**EXERCISE DESCRIPTION:** Data follows below. Repeat exactly the lines between the line holding "color: #f97316 ->" and the line holding "html: <div> <span>More", inclusive, and nothing more; drop pictures.

**SUPPLIED RECORDS:**
━━━━━━━━━━
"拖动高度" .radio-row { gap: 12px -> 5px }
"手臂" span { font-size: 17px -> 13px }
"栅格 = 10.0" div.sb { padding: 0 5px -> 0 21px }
━━━━━━━━━━
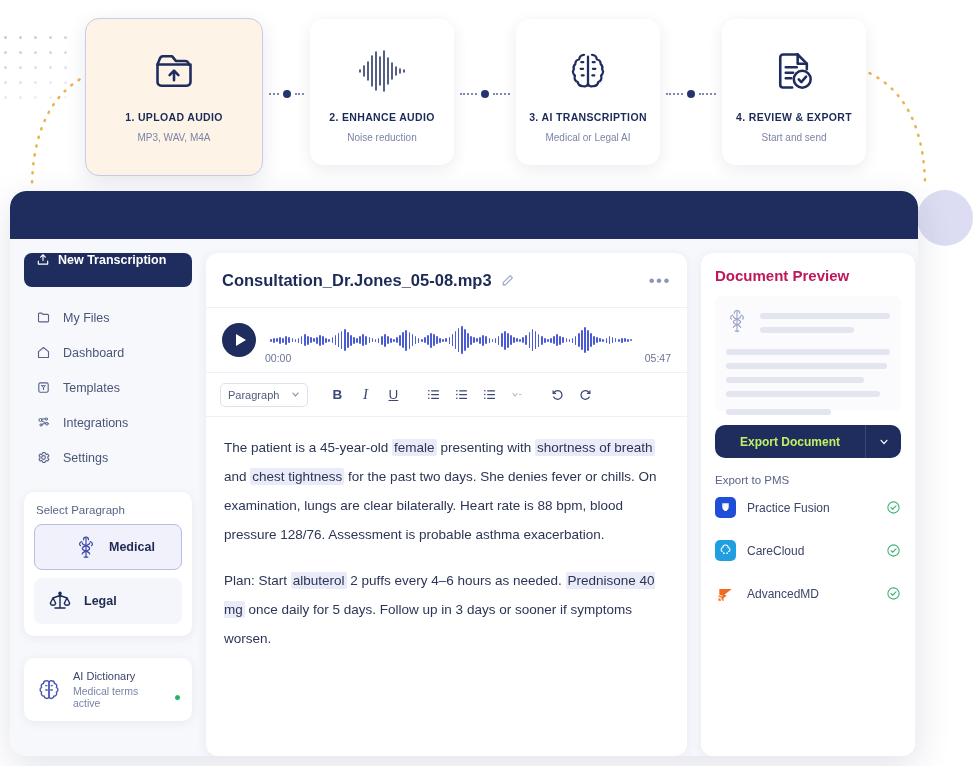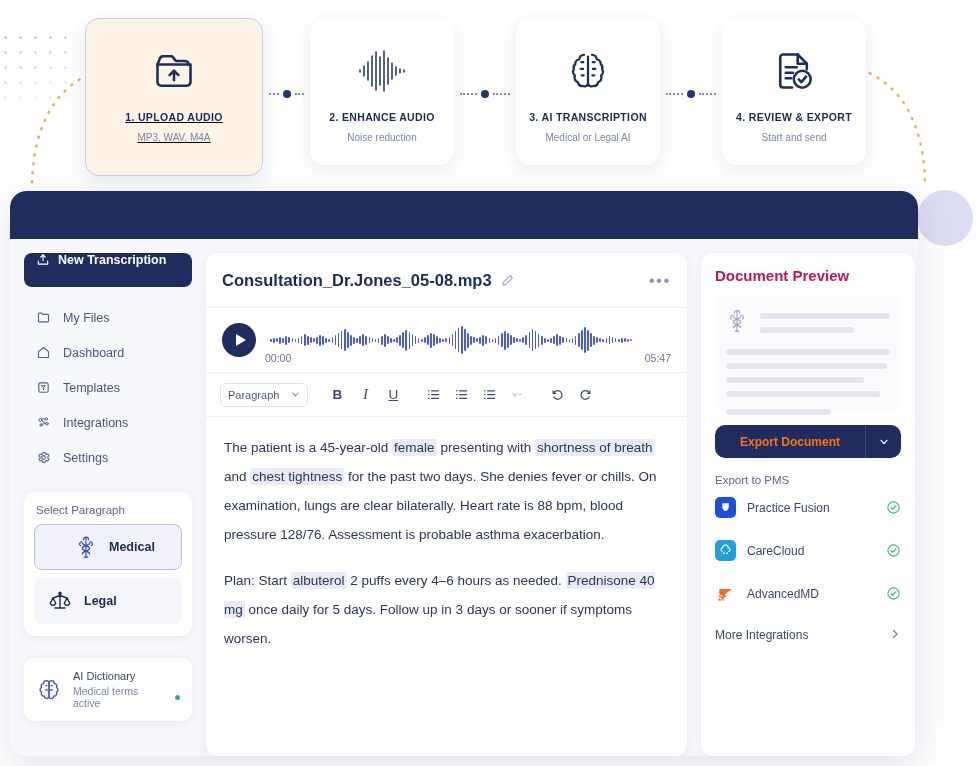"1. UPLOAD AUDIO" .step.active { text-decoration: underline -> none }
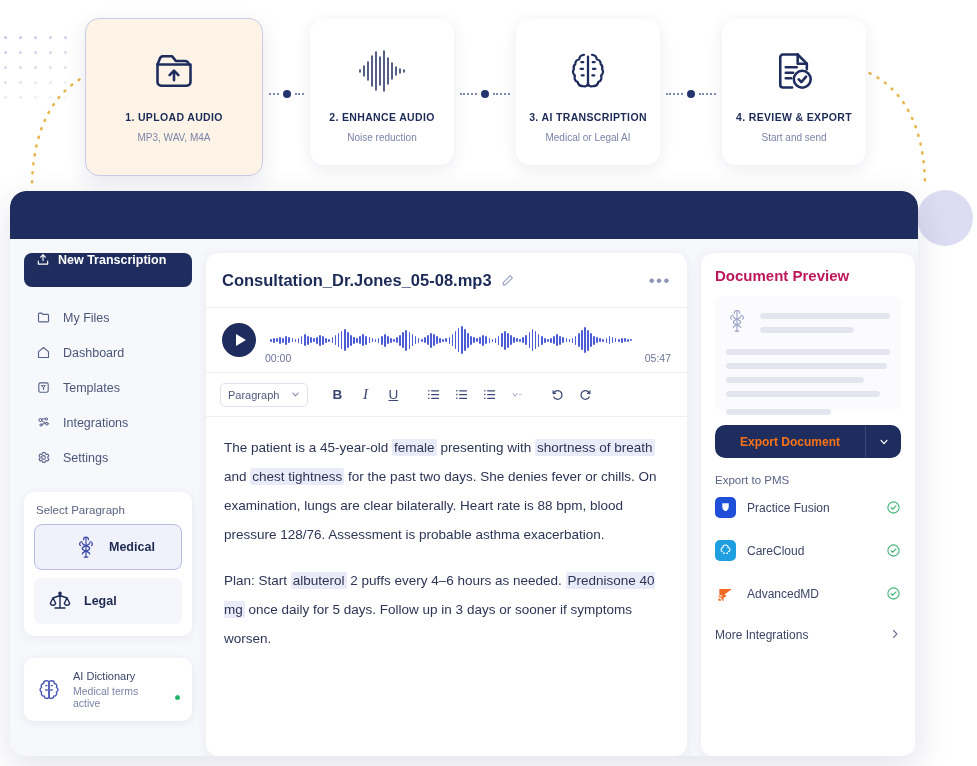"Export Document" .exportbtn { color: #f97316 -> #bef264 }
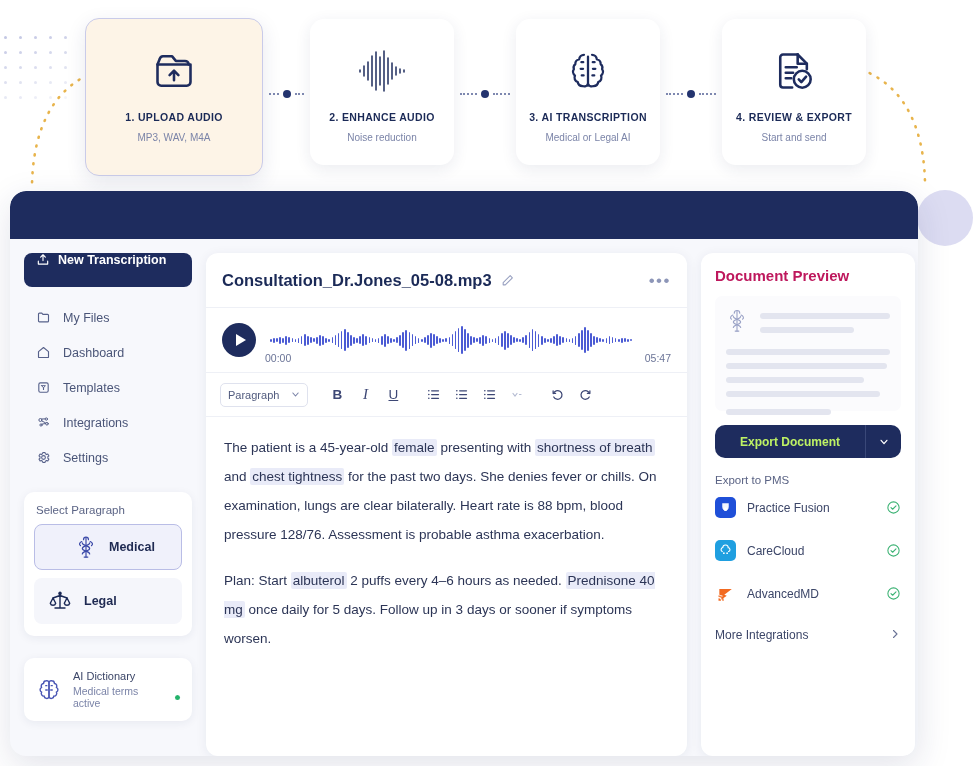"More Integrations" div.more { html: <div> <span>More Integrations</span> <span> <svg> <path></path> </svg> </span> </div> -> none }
━━━━━━━━━━
**ANSWER:**
"Export Document" .exportbtn { color: #f97316 -> #bef264 }
"More Integrations" div.more { html: <div> <span>More Integrations</span> <span> <svg> <path></path> </svg> </span> </div> -> none }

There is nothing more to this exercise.